» What needs to be done
Search the records below for "explicitly"; copy each line that has it.

» Data

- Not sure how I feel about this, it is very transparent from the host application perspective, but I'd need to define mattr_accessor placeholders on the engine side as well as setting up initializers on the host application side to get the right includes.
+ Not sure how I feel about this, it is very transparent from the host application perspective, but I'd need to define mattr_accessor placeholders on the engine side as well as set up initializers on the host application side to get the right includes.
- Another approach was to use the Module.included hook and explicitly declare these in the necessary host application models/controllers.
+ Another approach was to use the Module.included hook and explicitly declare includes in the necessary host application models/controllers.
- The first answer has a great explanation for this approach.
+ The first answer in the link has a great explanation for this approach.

» Result for this exercise
- Another approach was to use the Module.included hook and explicitly declare these in the necessary host application models/controllers.
+ Another approach was to use the Module.included hook and explicitly declare includes in the necessary host application models/controllers.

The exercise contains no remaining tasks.